建設の経緯

岩手県公会堂(過去) 岩手県公会堂(現在)
   (画像左:建設当時の公会堂 画像右:現在の公会堂)

岩手県公会堂が出来るまで

 大正12年(1923年)、皇太子であられた昭和天皇陛下のご成婚を記念し岩手県議会で公会堂の建設が発議されました。
  当時はまさに大正デモクラシーの高揚期で大正14年(1925年)には普通選挙法が成立し、大衆娯楽にも弁士が熱弁を振るう無声映画が登場するなどの時代でした。そのような時代の市民生活の中では人々の集う場所が求められていました。
  創建時の公会堂は、県会議事堂・大ホール・西洋料理店・皇族方等の宿泊所と4つの用途を備えていました。
  内丸通り(現・中央通り)に面した正面入口の左側には県会議事堂、右側の地下1階から2階にかけてはパリのリッツホテルで修業した料理人が腕を振るう西洋料理の公会堂多賀、北側には第一公会堂と呼ばれた大ホール、そして正面入口の2階には昭和3年(1928年)昭和天皇陛下を迎えての陸軍大演習の折に「大本営・御座所」としてご利用された貴賓室も作られました。

旧応接室 現応接室
(画像左:大本営御統監室(現応接室) 画像右:現在の応接室)

■陸軍特別大演習のため天皇陛下来盛

 公会堂が出来た翌年の昭和3年(1928年)に、盛岡を中心とした陸軍の大演習が行われました。その際に大演習の大本営となり、天皇陛下が貴賓室(現 応接室)にお越しになられました。また、貴賓室の隣にある和室付属室・日本間(現・特別室)は御座所として天皇陛下のご宿泊所となりました。


(画像左:大食堂(現21号室) 画像右:現在の21号室)

■県民の社交場としての公会堂

 昭和20年まで東側1階、2階には小食堂・大食堂・球戯室などがあり、県民の社交場として利用されておりました。
 新渡戸稲造氏も県民との親睦を深めるために、2階公会堂多賀大食堂(現 21号室)を利用したと記録に残っております。

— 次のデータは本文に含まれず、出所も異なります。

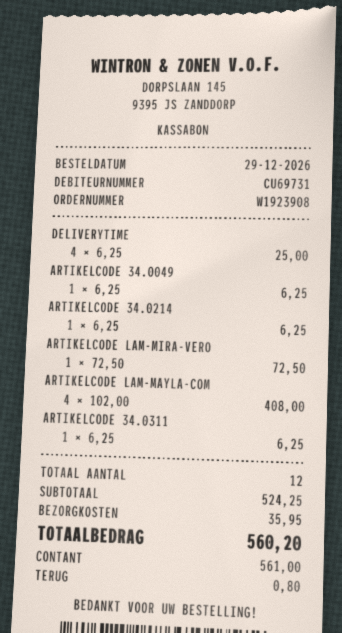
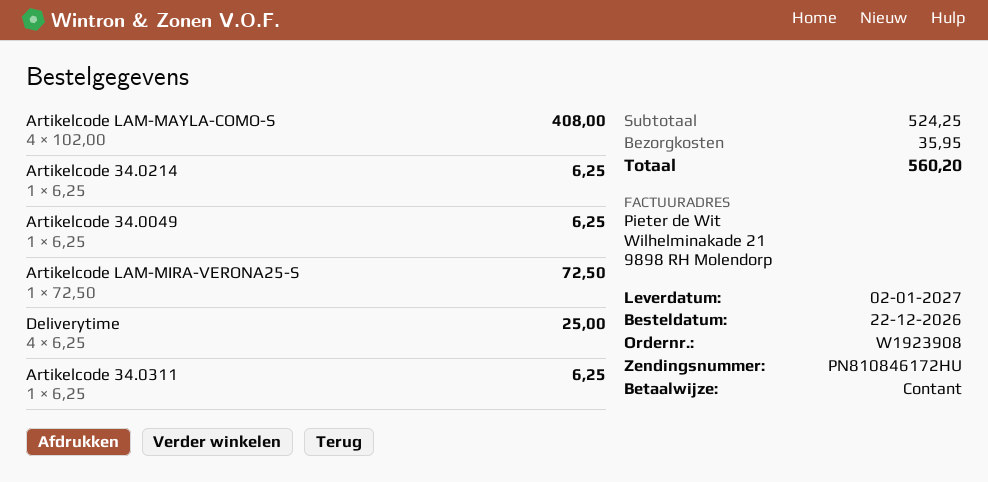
order date: 2026-12-29 -> 2026-12-22

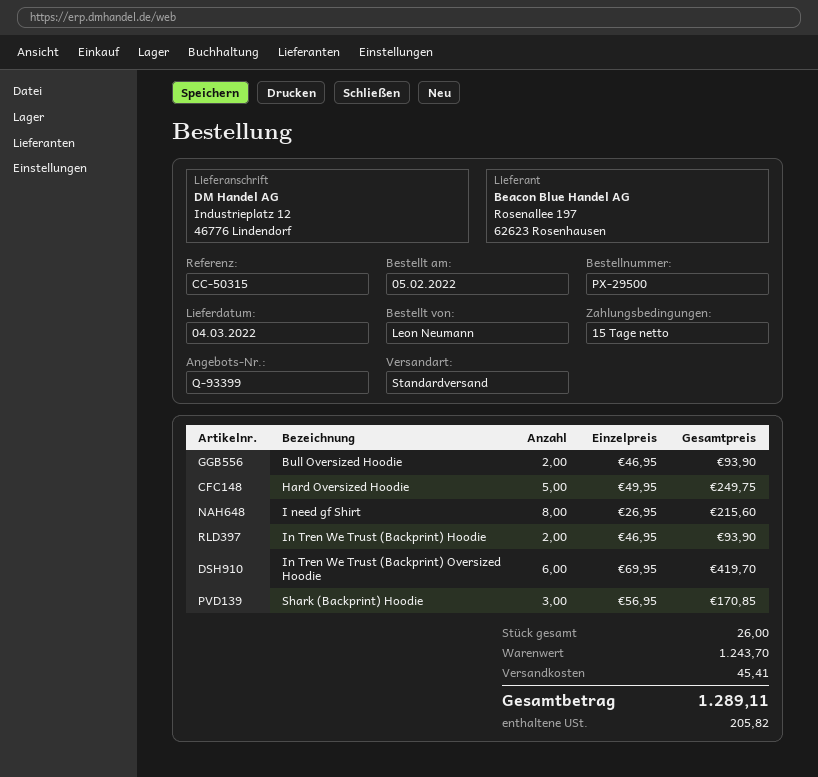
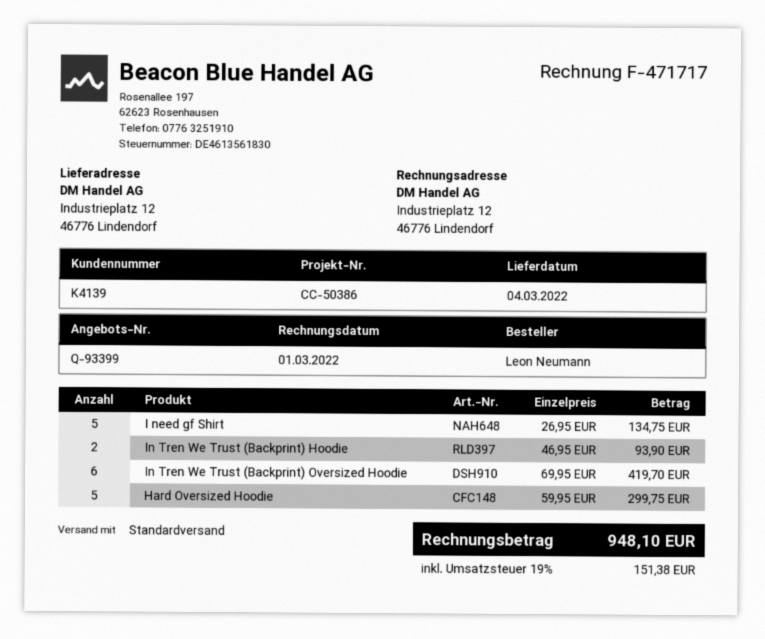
reference: CC-50315 -> CC-50386
Bull Oversized Hoodie: 2 x 46.95 = 93.90 -> none
Hard Oversized Hoodie: 5 x 49.95 = 249.75 -> 5 x 59.95 = 299.75
I need gf Shirt: 8 x 26.95 = 215.60 -> 5 x 26.95 = 134.75
Shark (Backprint) Hoodie: 3 x 56.95 = 170.85 -> none
shipping: 45.41 -> none
tax: 205.82 -> 151.38
total: 1289.11 -> 948.10

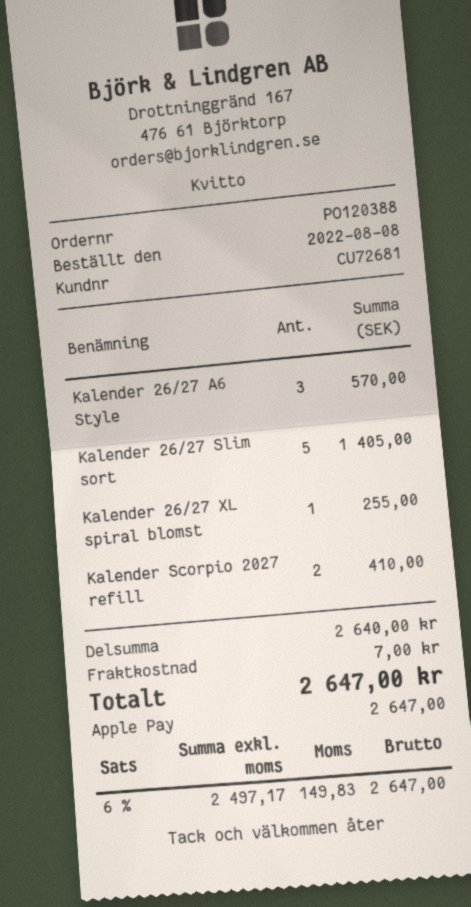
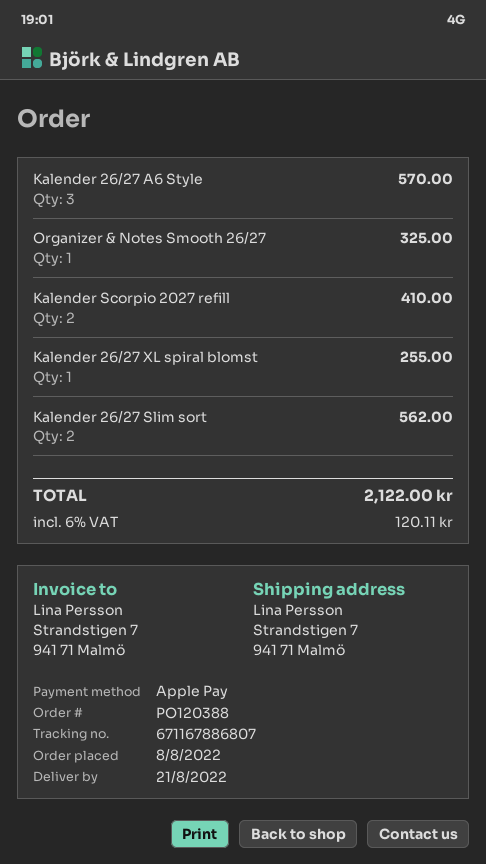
Kalender 26/27 Slim sort: 5 for 1405.00 -> 2 for 562.00
Organizer & Notes Smooth 26/27: none -> 1 for 325.00
shipping: 7.00 -> none
tax: 6% = 149.83 -> 6% = 120.11
total: 2647.00 -> 2122.00

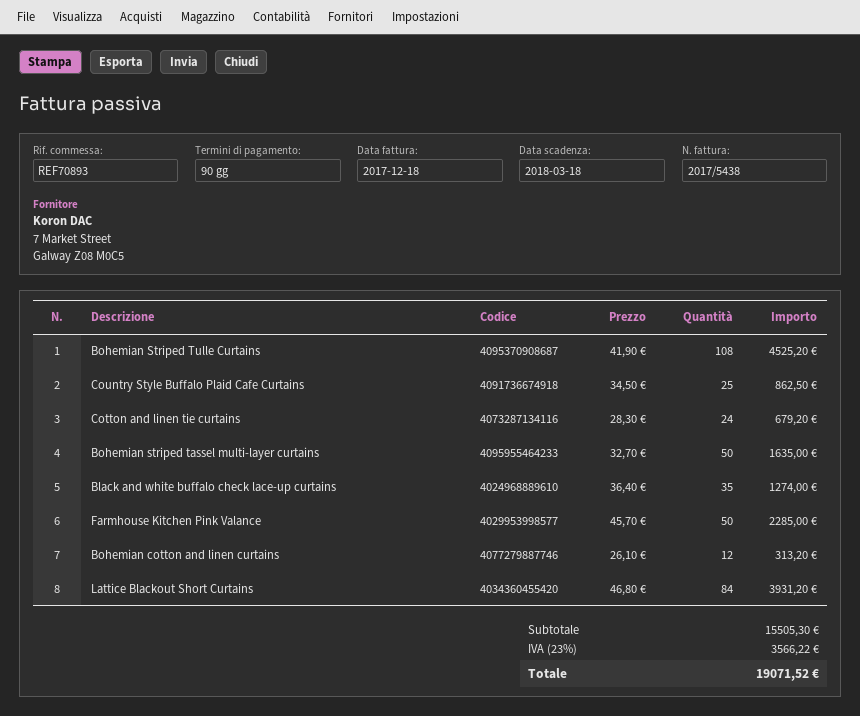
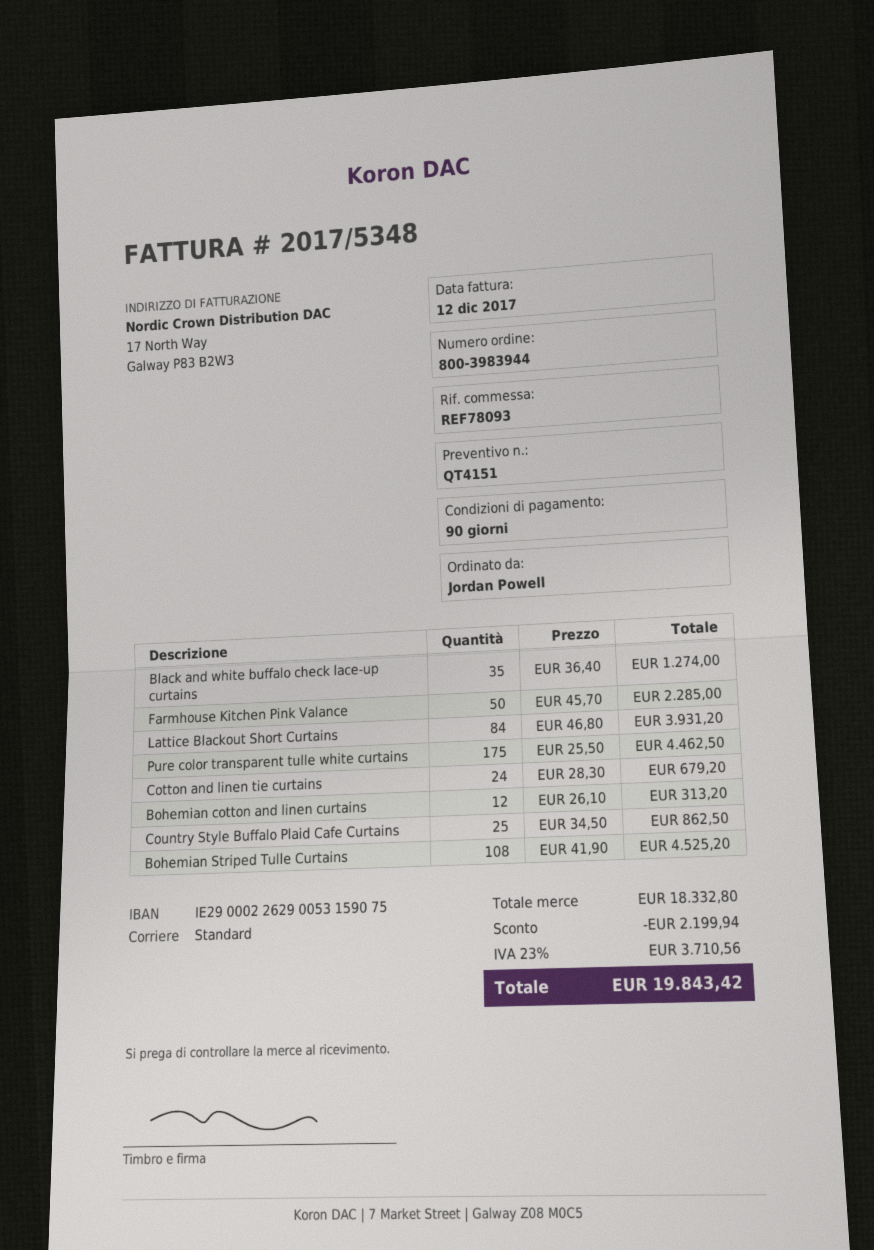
invoice number: 2017/5438 -> 2017/5348
invoice date: 2017-12-18 -> 2017-12-12
reference: REF70893 -> REF78093
Bohemian striped tassel multi-layer curtains: 50 x 32.70 = 1635.00 -> none
Pure color transparent tulle white curtains: none -> 175 x 25.50 = 4462.50
subtotal: 15505.30 -> 18332.80
discount: none -> 2199.94
tax: 23% = 3566.22 -> 23% = 3710.56
total: 19071.52 -> 19843.42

(画像左:創建当時の大ホール 画像右:現在の大ホール)

■大ホールの歴史

 創建当時から現在に至るまで、講演会や演奏会等の会場として利用されています。
 創建当時の客席は、移動式の長椅子であったので、ダンスパーティーや美術展も開催されておりました。
 現在は個別の椅子となっており、1・2階合わせて839の座席数があります。

設計者について

 公会堂の設計者は、佐藤功一博士(元・早稲田大学建築学科主任教授)です。佐藤博士は1903年(明治36年)に東京帝国大学工科大学建築学科卒業後、三重県技師、宮内省内匠寮御用掛を経て、1909年(明治42年)早稲田大学の建築学科創設に参加しました。また、1909年1月から1910年(明治43年)10月まで、早稲田大学から派遣されて欧米各国を視察。その後早稲田大学建築科の開設とともに講師となり、翌年には教授、建築科主任となります。
 1925年(大正14年)には日本女子大学教授に就任し、女性に対する建築教育の草分けとなりました。建築作品は関東大震災以降のものが多く、早稲田大学大隈記念講堂(1927年)などを設計されました。
 岩手県公会堂は、佐藤博士の代表作の一つである日比谷公会堂と非常によく似た外観をしています。2年先に完成した岩手県公会堂は地上6階建てに4階建ての塔をのせた日比谷公会堂に比べて規模は小さいですが、スクラッチタイル張り外装や塔屋の姿はまるで兄弟のようです。いずれも耐震壁構造を備えた近代コンクリート建築の先駆けのような存在でした。
 創建87年(平成26年現在)を迎える岩手県公会堂は幾度かの改修が行われましたが、内部には漆喰の美しいレリーフや優雅な曲線のバルコニーなど、佐藤博士が設計されたアール・デコ様式の意匠が今尚残っております。

原敬像について

原敬像

 公会堂西側の庭園内に、原敬の銅像があります。
 この銅像は原敬没後30周年を記念して昭和26年11月、岩手民主政治普及会、岩手県議会、盛岡市などにより設置されたものです。原敬と言えば「平民宰相」の名で知られ、日本の政党政治の基礎を築き政党内閣を実現させた岩手が誇る郷土の偉人です。
 ※「平民宰相」
 藩閥政治が支配的だった明治・大正期に、東北出身の新聞記者だった原が首相になったことからこう呼ばれました。
  なおこの銅像は銅像作者 本山白雲(1871〜1952)の作品で、同作者の馴染み深い作品としては、高知県桂浜の坂本竜馬像などがあります。